French Universities

by on May 13, 2006 at 12:29 pm in Economics, Education | Permalink

The United State’s has one of the most admired university systems in the world and one of the most deplored k-12 systems.  Could the difference have something to do with the fact that universities operate in a competitive market with lots of private suppliers while k-12 is dominated by monopolistic, government provided schools?

What would our university system look like if it operated like the k-12 system?

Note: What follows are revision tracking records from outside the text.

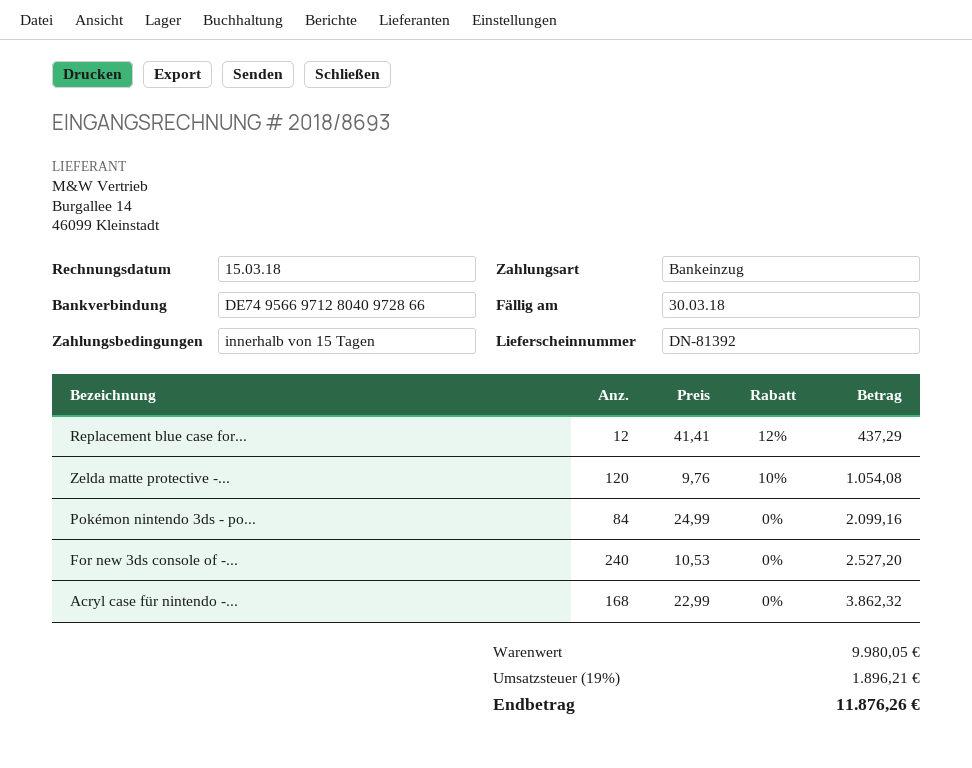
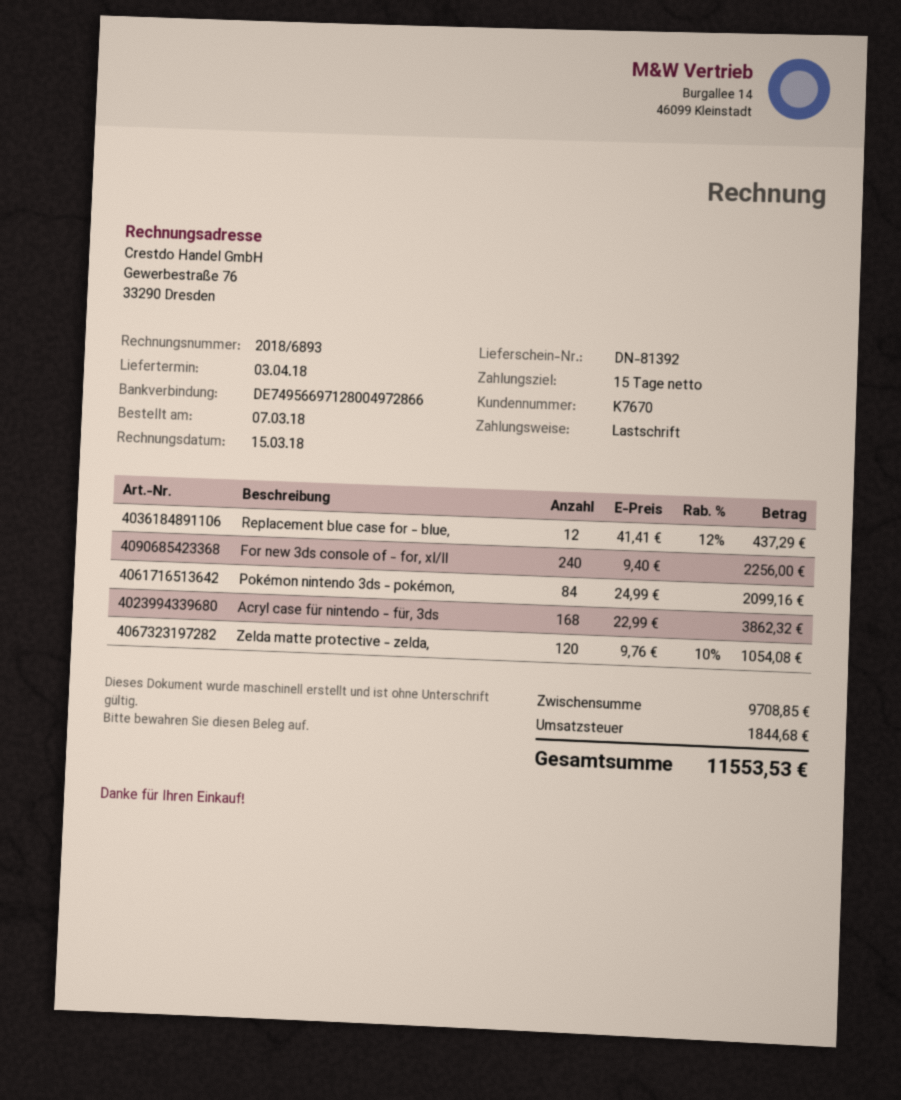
invoice number: 2018/8693 -> 2018/6893
bank account: DE74956697128040972866 -> DE74956697128004972866
For new 3ds console of -...: 240 x 10.53 = 2527.20 -> 240 x 9.40 = 2256.00
subtotal: 9980.05 -> 9708.85
tax: 1896.21 -> 1844.68
total: 11876.26 -> 11553.53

Look to France for the answer.  The riots of 1968 forced the government to offer a virtually free university education to any student who passes an
exam but as a result the universities are woefully underfunded especially for the masses.  Amazingly, with just a few exceptions
for the elites, students are required to attend the universities closest to their
high schools.  Sound familiar?

The NYTimes sums up with a look at a typical university:

Only 30 of the library’s 100 computers have Internet access.

The
campus cafeterias close after lunch. Professors often do not have
office hours; many have no office. Some classrooms are so overcrowded
that at exam time many students have to find seats elsewhere. By late
afternoon every day the campus is largely empty.

Sandwiched
between a prison and an unemployment office just outside Paris, the
university here is neither the best nor the worst place to study in
this fairly wealthy country. Rather, it reflects the crisis of France’s
archaic state-owned university system: overcrowded, underfinanced,
disorganized and resistant to the changes demanded by the outside
world.

Thanks to Daniel Akst for the pointer.